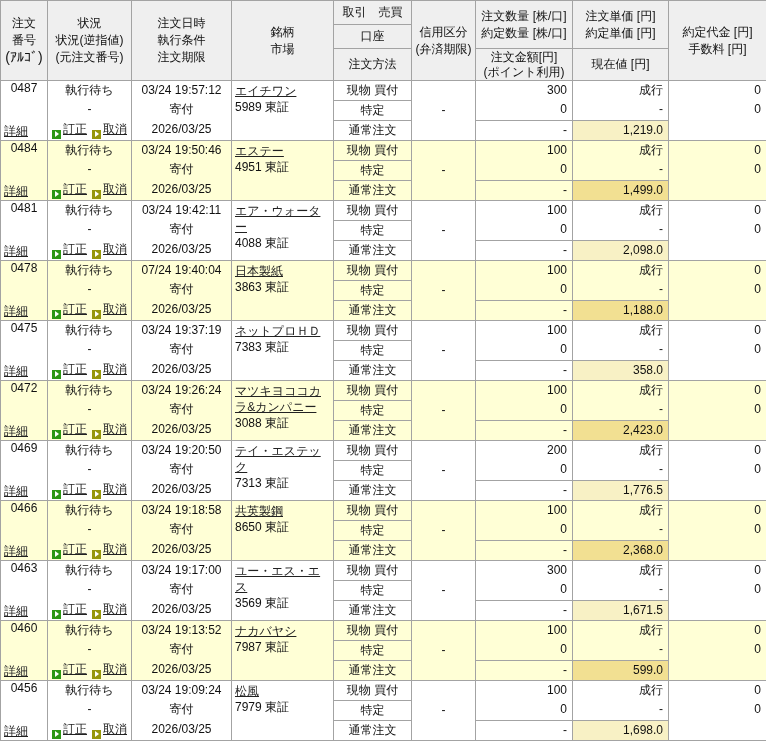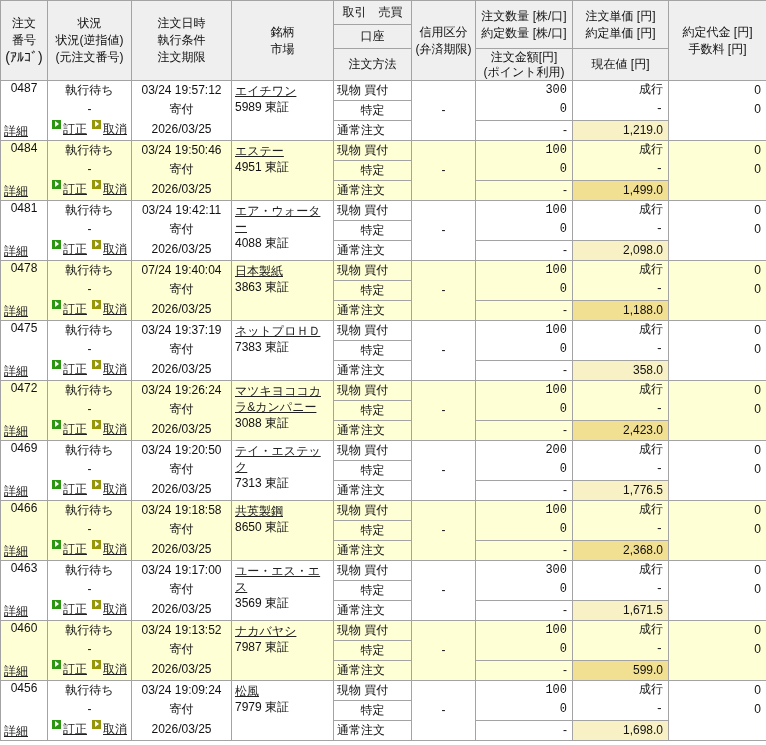--- a/index.html
+++ b/index.html
@@ -38,7 +38,7 @@
   .lt  { justify-content: flex-start; padding-left: 3px; margin-top: 12px; }
   .rt  { justify-content: flex-end; padding-right: 5px; }
   .num { text-align: right; padding-right: 5px; }
-  .c-trade, .c-method { text-align: left; padding: 0 3px; white-space: nowrap; }
+  .c-trade, .c-method { text-align: center; padding: 0 3px; white-space: nowrap; }
   .c-account, .c-margin { text-align: center; }
   .c-current { background: var(--highlight-bg,#f8f1c5); }
   tr.alt > td.c-current { background: var(--highlight-alt-bg,#f2e092); }

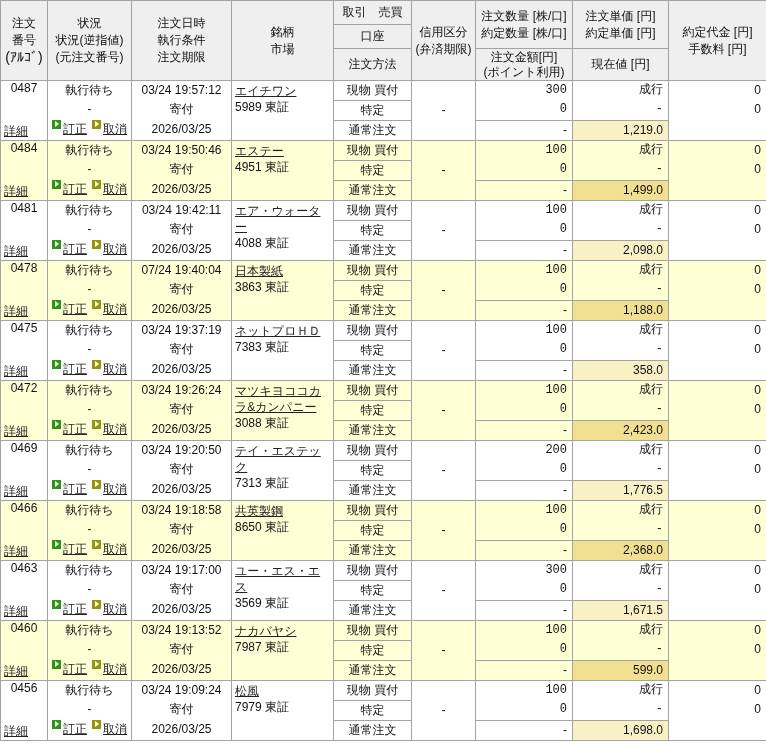--- a/index.html
+++ b/index.html
@@ -32,7 +32,7 @@
   tr.alt > td { background: var(--row-alt-bg,#ffffd6); }
   td.rs { padding: 0; vertical-align: top; }
   .v3, .v2 { display: flex; flex-direction: column; }
-  .v3 { height: 58px; } .v2 { height: 38px; font-family: Liberation Mono, monospace; }
+  .v3 { height: 58px; } .v2 { height: 38px; }
   .v3 > div, .v2 > div { flex: 1 1 0; display: flex; align-items: center; min-height: 0; }
   .ctr { justify-content: center; }
   .lt  { justify-content: flex-start; padding-left: 3px; margin-top: 12px; }

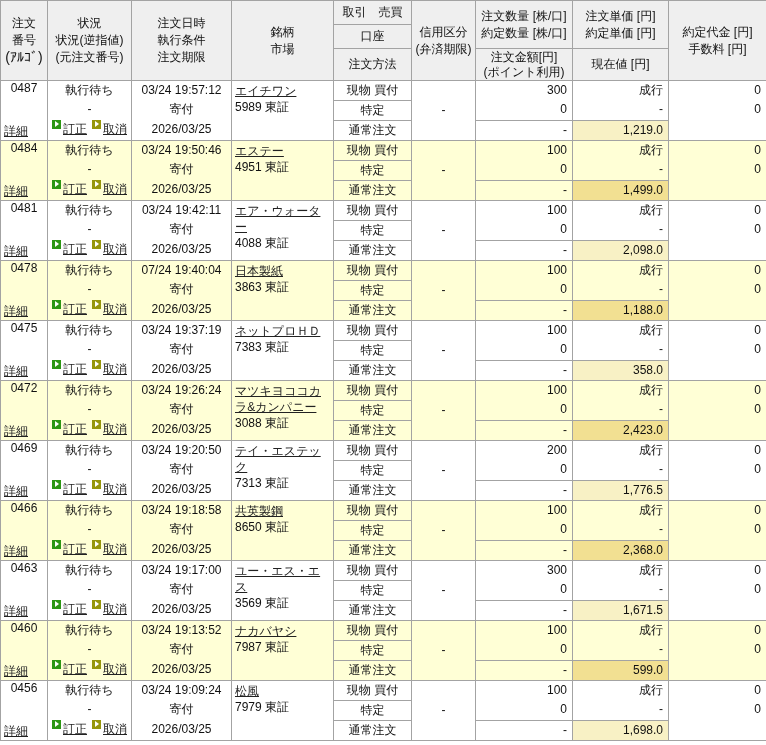--- a/index.html
+++ b/index.html
@@ -48,7 +48,7 @@
   }
   .lnk { color: var(--link-color,#222); text-decoration: underline; cursor: pointer; }
   .links { gap: 5px; white-space: nowrap; }
-  .links a { display: inline-flex; align-items: flex-start; }
+  .links a { display: inline-flex; align-items: flex-end; }
   .sq { display: inline-block; width: 9px; height: 9px; margin-right: 2px; position: relative; flex: none; }
   .sq::after {
     content: ""; position: absolute; left: 2.5px; top: 1.5px; width: 0; height: 0;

···

• TASK DETAILS: Using the listing, count the lines where the word "nowrap" appears and reply with only that number.

• EXERCISE RESULT: 3